Thirty-Nine

“Is she alive?” The words caught in Lydia’s throat as Henry knelt over Rebecca’s unconscious body, pressing his fingers to the side of her neck. Her skin looked waxy in the firelight. “Henry. Henry, please, is she alive ?”

He looked up, just for a second. “She’s alive.”

Lydia let out a gasp of relief. She quivered with exhaustion as she watched Henry give Rebecca’s shoulder a gentle squeeze, trying to rouse her. “How did you know it would work?”

Henry took Rebecca’s hand gingerly in his. “We didn’t.”

Rebecca whimpered, but she didn’t wake. Lydia wanted to go to her, but the book sat just inches from where she lay, and she didn’t trust herself.

“I’m so sorry.” Lydia hung her head in her hands.

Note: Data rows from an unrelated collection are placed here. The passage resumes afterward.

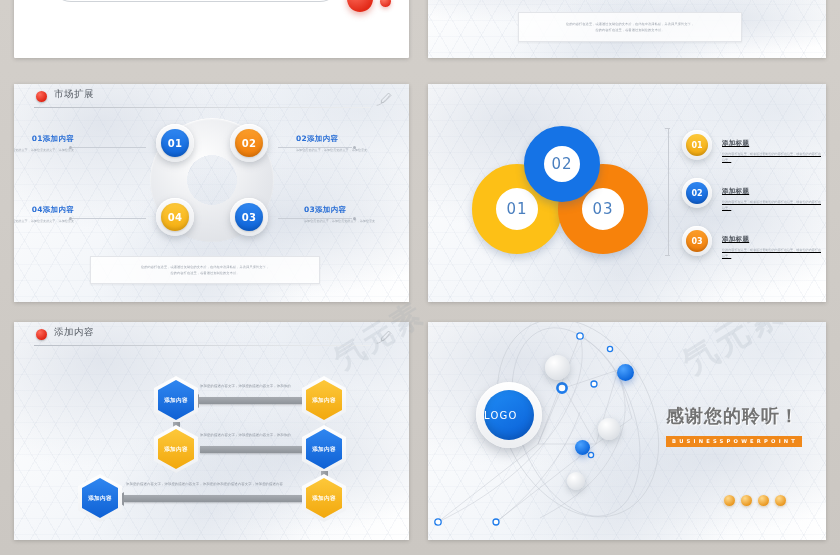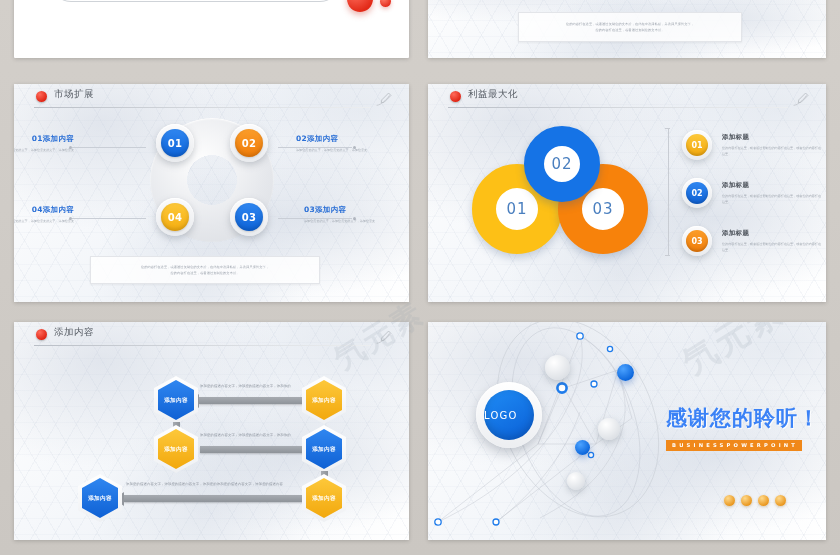--- a/index.html
+++ b/index.html
@@ -274,15 +274,6 @@
     <div class="hexbg"></div>
     <div class="sl-in">
 
-      <div class="hdr">
-        <div class="dot"></div>
-        <div class="ttl">利益最大化</div>
-        <div class="rule"></div>
-        <svg class="pen" viewBox="0 0 24 24">
-          <path d="M4 19 C9 18 14 14 18 8" stroke="#c3c7cd" stroke-width="0.9" fill="none"></path>
-          <path d="M17 5.5 l2.6 2.6 -7.4 7.4 -3.2 .6 .6 -3.2 z" fill="none" stroke="#b9bdc4" stroke-width="0.9" stroke-linejoin="round"></path>
-        </svg>
-      </div>
 
       <div class="rings">
         <div class="ring r-yellow">

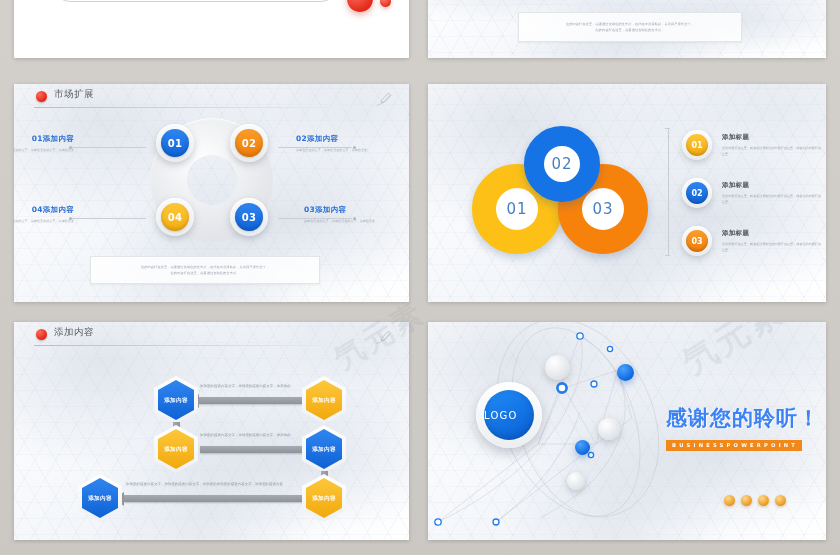--- a/index.html
+++ b/index.html
@@ -119,7 +119,7 @@
   .licirc i{width:22px;height:22px;border-radius:50%;display:flex;align-items:center;
     justify-content:center;font-style:normal;font-size:8px;font-weight:bold;color:#fff;
     overflow:hidden;box-shadow:inset 0 -2px 3px rgba(0,0,0,.16);}
-  .litxt{position:absolute;left:40px;top:3px;width:100px;}
+  .litxt{position:absolute;left:40px;top:9px;width:100px;text-decoration:underline;}
   .litxt .h{font-size:6.5px;color:#4a5058;font-weight:bold;letter-spacing:.3px;}
   .litxt .b{font-size:3.1px;line-height:2;color:#a0a7b0;margin-top:3px;}
 

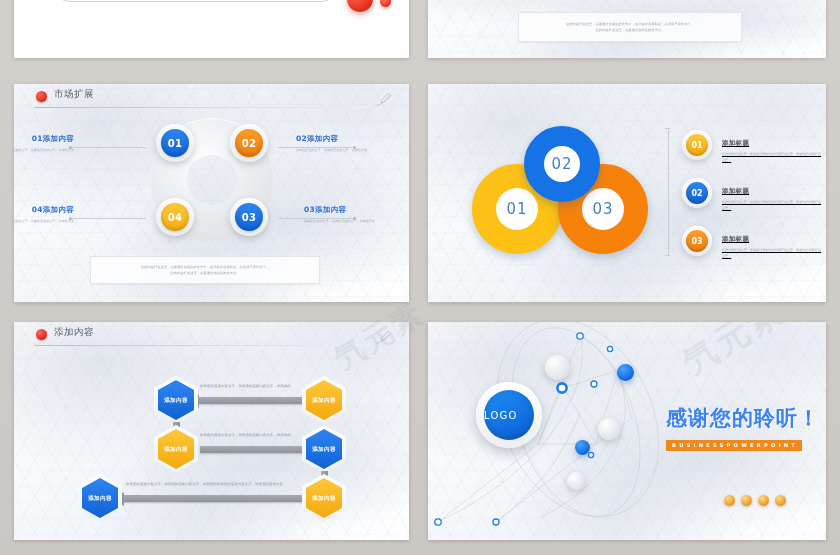--- a/index.html
+++ b/index.html
@@ -168,7 +168,7 @@
     background:radial-gradient(circle at 36% 30%,#4ba2ff,#0a64da 75%);
     box-shadow:0 3px 7px rgba(20,80,180,.35);}
   .thanks{position:absolute;left:238px;top:82px;width:150px;}
-  .thanks .t1{font-size:21px;font-weight:bold;color:#3b82f6;letter-spacing:1px;
+  .thanks .t1{font-size:18px;font-weight:bold;color:#737373;letter-spacing:1px;
     text-shadow:1px 1px 0 rgba(255,255,255,.9);white-space:nowrap;}
   .thanks .t2{margin-top:4px;background:#f0881a;color:#fff;font-size:5.2px;
     letter-spacing:3.2px;padding:2.5px 4px 2.5px 6px;display:inline-block;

Evelyn’s blood still clung to her skin. “Great Mother, forgive me, I’m so sorry, I’m sorry…”

“Hey . ”

Lydia looked up. It took her a moment to realize Henry wasn’t speaking to her at all, but Rebecca.

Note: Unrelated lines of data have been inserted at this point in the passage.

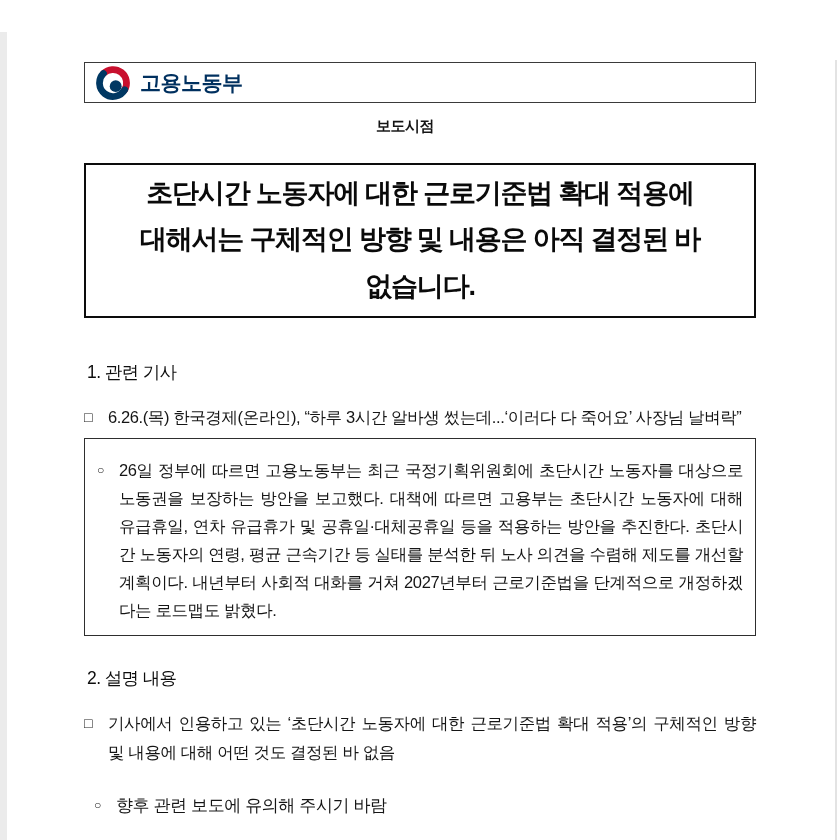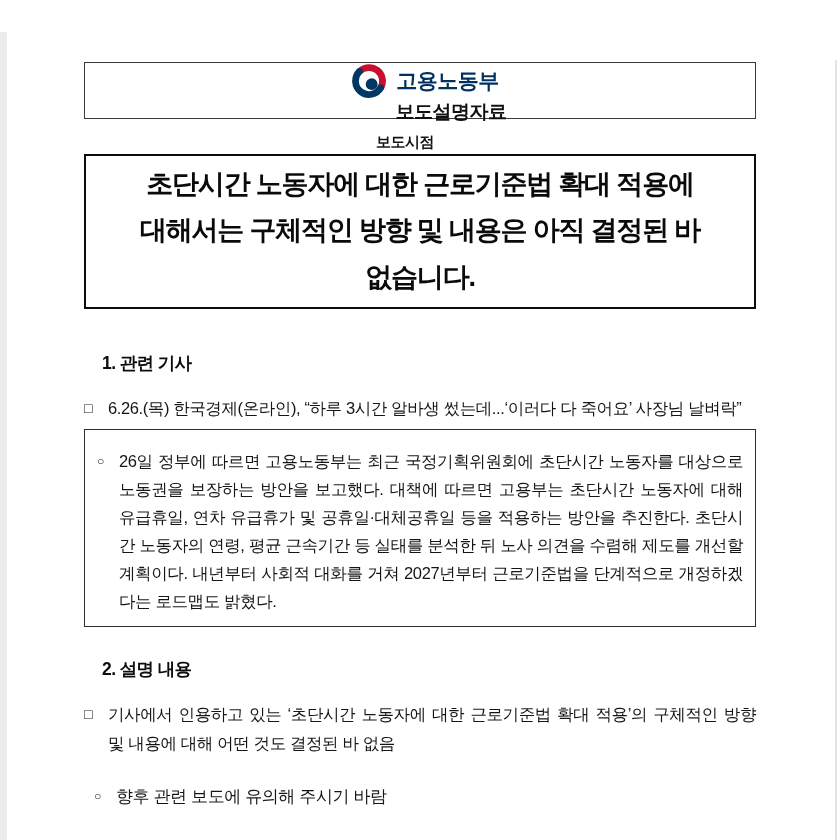--- a/index.html
+++ b/index.html
@@ -38,13 +38,12 @@
   
   .header-box {
     margin-top: 62px;
-    height: 57px;
+    height: 41px;
     border: 1.5px solid #3a3a3a;
     background: #ffffff;
     display: flex;
     align-items: center;
     box-sizing: border-box;
-    flex-direction: column;
   }
   .brand {
     display: flex;

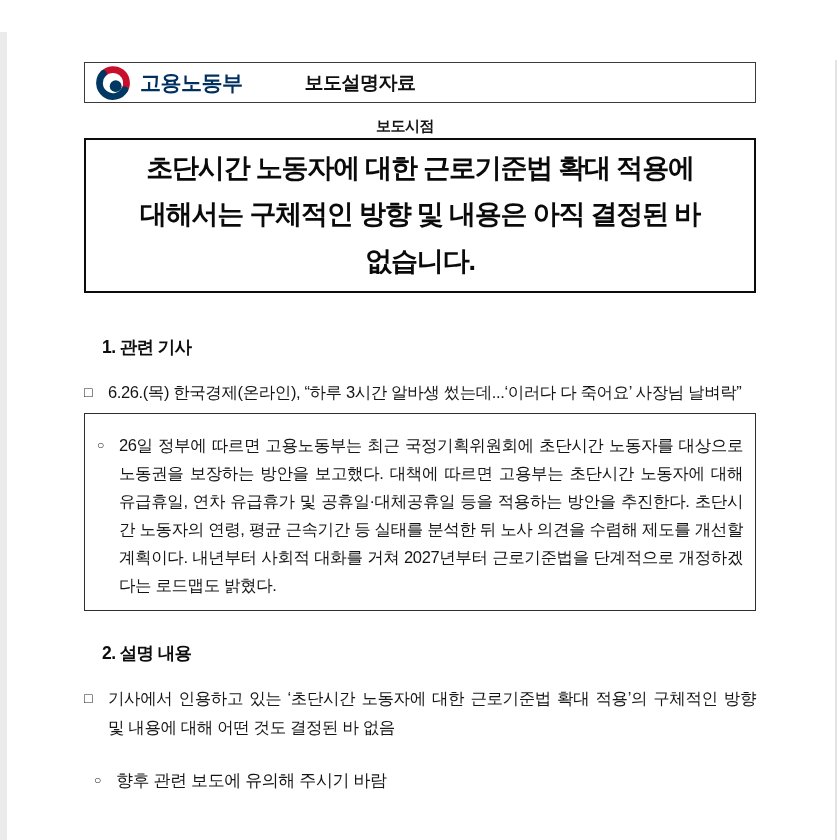--- a/index.html
+++ b/index.html
@@ -189,7 +189,6 @@
         </svg>
         <span class="ministry">고용노동부</span>
       </div>
-      <span class="doc-type">보도설명자료</span>
     </div>
 
     <div class="press-row">

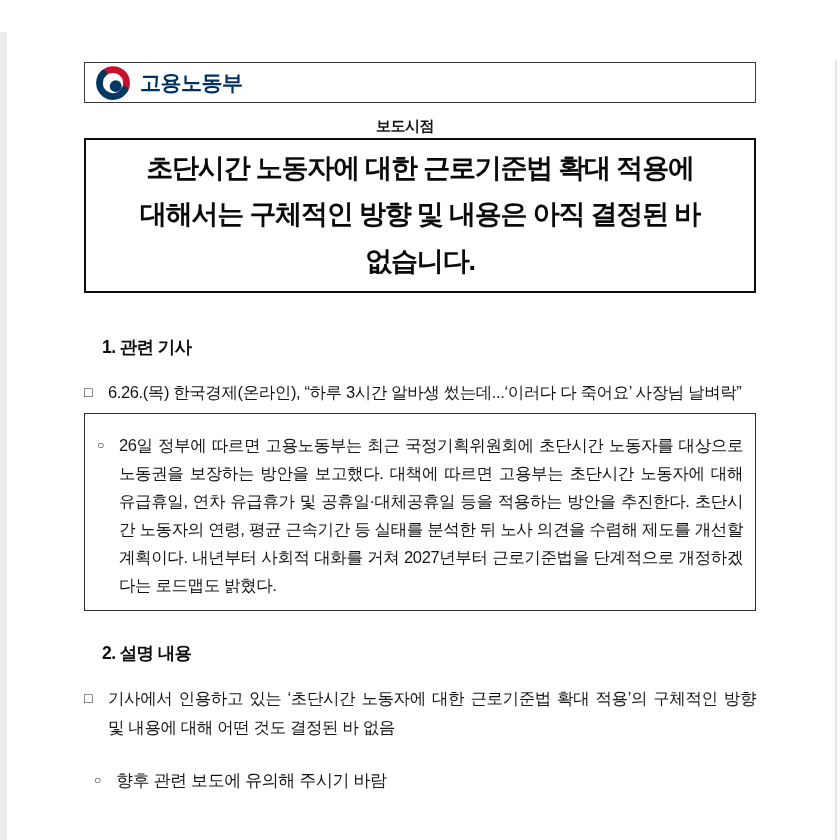--- a/index.html
+++ b/index.html
@@ -89,7 +89,7 @@
 
   
   .title-box {
-    margin-top: 2px;
+    margin-top: 27px;
     border: 2px solid #0c0c0c;
     padding: 5px 14px 7px 14px;
     box-sizing: border-box;

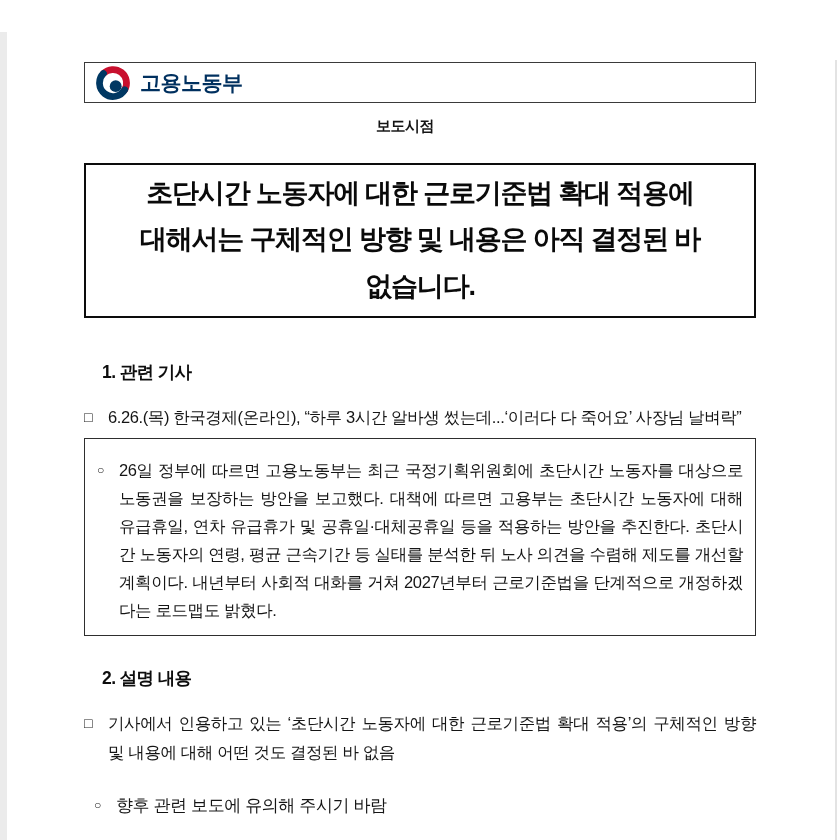--- a/index.html
+++ b/index.html
@@ -107,10 +107,10 @@
 
   
   h2.section-heading {
-    margin: 18px;
+    margin: 3px;
     margin-top: 42px;
     font-size: 17.5px;
-    font-weight: 700;
+    font-weight: 400;
     letter-spacing: -0.6px;
     color: #0d0d0d;
   }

Rebecca grimaced at some internal pain as she rolled onto her side.

“Go slow.” Henry whispered something else to her, something that sounded like didn’t learn your lesson the first time? Rebecca laughed weakly in reply.

Lydia felt the shame like an ulcer in her stomach. “Rebecca…oh God, I’m sorry. I didn’t—”

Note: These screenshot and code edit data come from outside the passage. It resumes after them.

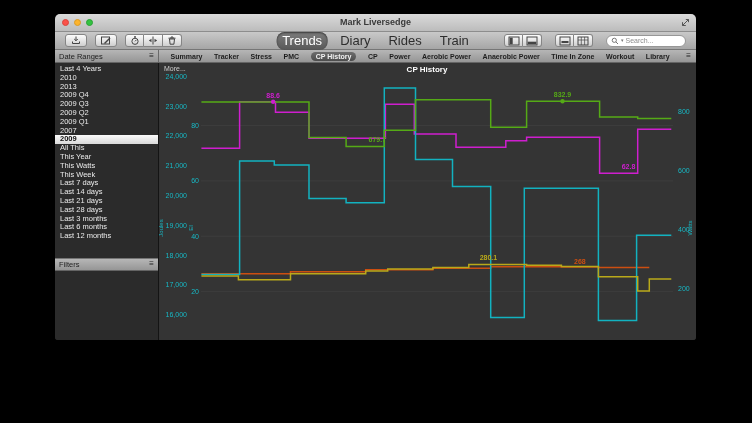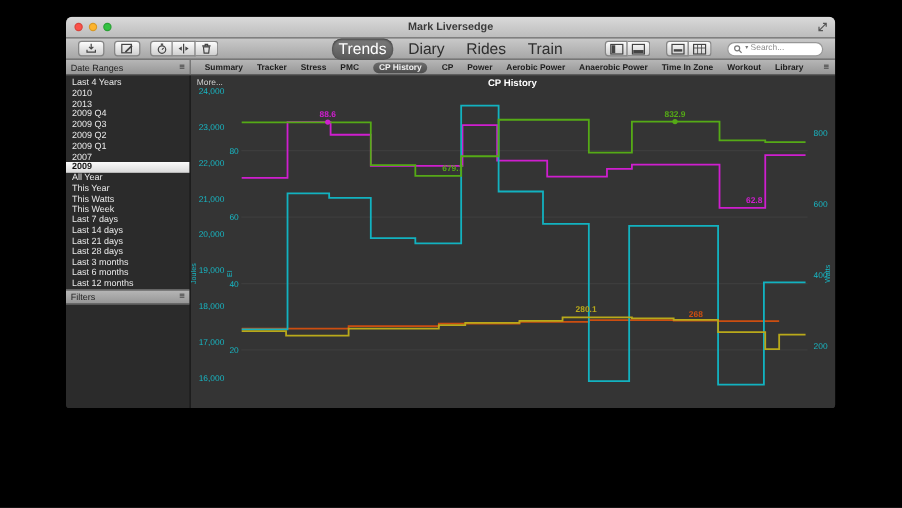--- a/index.html
+++ b/index.html
@@ -190,7 +190,7 @@
           <div class="sitem">2009 Q1</div>
           <div class="sitem">2007</div>
           <div class="sitem sel">2009</div>
-          <div class="sitem">All Year</div>
+          <div class="sitem">All This</div>
           <div class="sitem">This Year</div>
           <div class="sitem">This Watts</div>
           <div class="sitem">This Week</div>

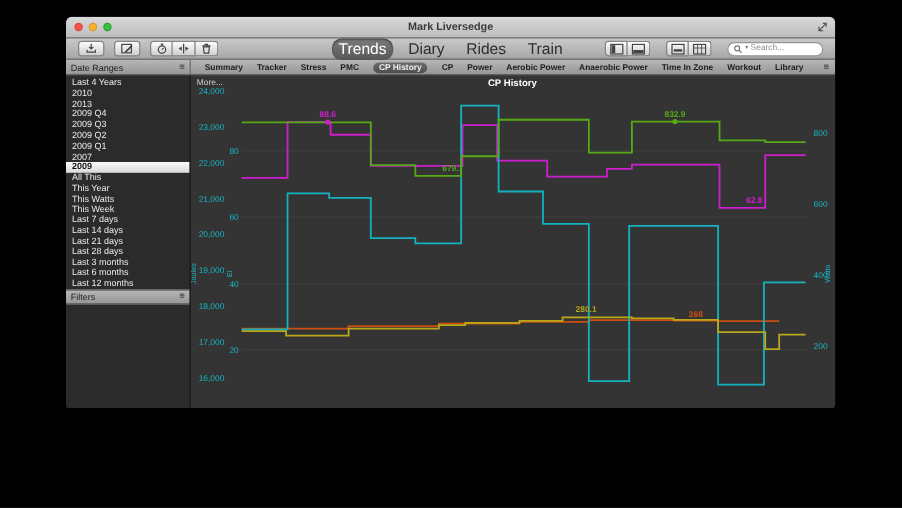--- a/index.html
+++ b/index.html
@@ -44,7 +44,7 @@
   .slist{padding-top:2px}
   .sitem{font-size:7.5px;color:#eaeaea;padding-left:5px;height:8.8px;line-height:8.8px;white-space:nowrap}
   .sitem.sel{background:linear-gradient(#fbfbfb,#d9d9d9);color:#101010;font-weight:bold}
-  .subhead{height:11px;background:linear-gradient(#b6b6b6,#969696);border-top:1px solid #757575;border-bottom:1px solid #646464;display:flex;justify-content:space-between;align-items:center;padding:0 4px;margin-top:0}
+  .subhead{height:11px;background:linear-gradient(#b6b6b6,#969696);border-top:1px solid #757575;border-bottom:1px solid #646464;display:flex;justify-content:space-between;align-items:center;padding:0 4px;margin-top:17px}
   .sfooter{position:absolute;bottom:0;left:0;right:0;height:13px;background:linear-gradient(#d0d0d0,#9e9e9e);border-top:1px solid #6f6f6f;display:flex;align-items:center;justify-content:space-evenly}
   .sficon{font-size:8px;color:#333;line-height:13px}
   .chartwrap{flex:1;background:#343434;position:relative}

Rebecca shook her head. “No time for that.” She nodded toward the Grimorium Bellum . “Finish it.”

Something fluttered inside Lydia’s chest, alive and afraid.

She looked at the place where Evelyn had died, just moments before.

The dust was covering her now, making her look like a statue on a tomb.

The grief felt like water in her lungs. If she let it take hold of her, she wouldn’t be able to complete the ritual, and everything she’d lost would have been for nothing.

She looked at Henry, and at Rebecca. “You should go.”

Henry’s head snapped to attention. “We’re not leaving without you.”

“Henry, listen to me—”

He crossed the room and knelt in front of her. “We’re not leaving you. We’re all getting out of here together, right after you—”

“I won’t survive the ritual.” Lydia’s voice didn’t feel like hers. It didn’t convey any of the terror she felt.

“What are you talking about? You did it once already, just a few minutes ago. You can do it again.”

“I wasn’t alone before. I had the coven.”

Rebecca pushed herself up to sitting. Lydia saw her eyes roam around the chamber, taking in the dunes of ash that covered the floor. “Why did you do this? Why didn’t you let them help you destroy the book? You could have survived it.”

Lydia shook her head. “They would have killed me as soon as they realized what I’d done.

And then they’d just find something else.

Some new monster for them to unleash. They would have never stopped.

” She swallowed. “My mother was going to help me finish it after they were gone, but she—” She gestured toward the place where Evelyn lay. Henry and Rebecca followed her gaze.

Henry spoke first. “Lydia, I’m so sorry.”

Something about the tenderness in Henry’s voice brought it all back to the surface again. Hot tears burned in her throat. She could hardly breathe.

“Maybe we can help you. Maybe if we—”

Lydia shook her head. “You can’t help me with this—”

“You don’t know that,” he said. “Maybe we can.”

“Henry—”

“We’re not leaving!” he barked, more harshly than Lydia had ever heard him speak before. She glanced at the window, at the hazy whisper of light on the horizon.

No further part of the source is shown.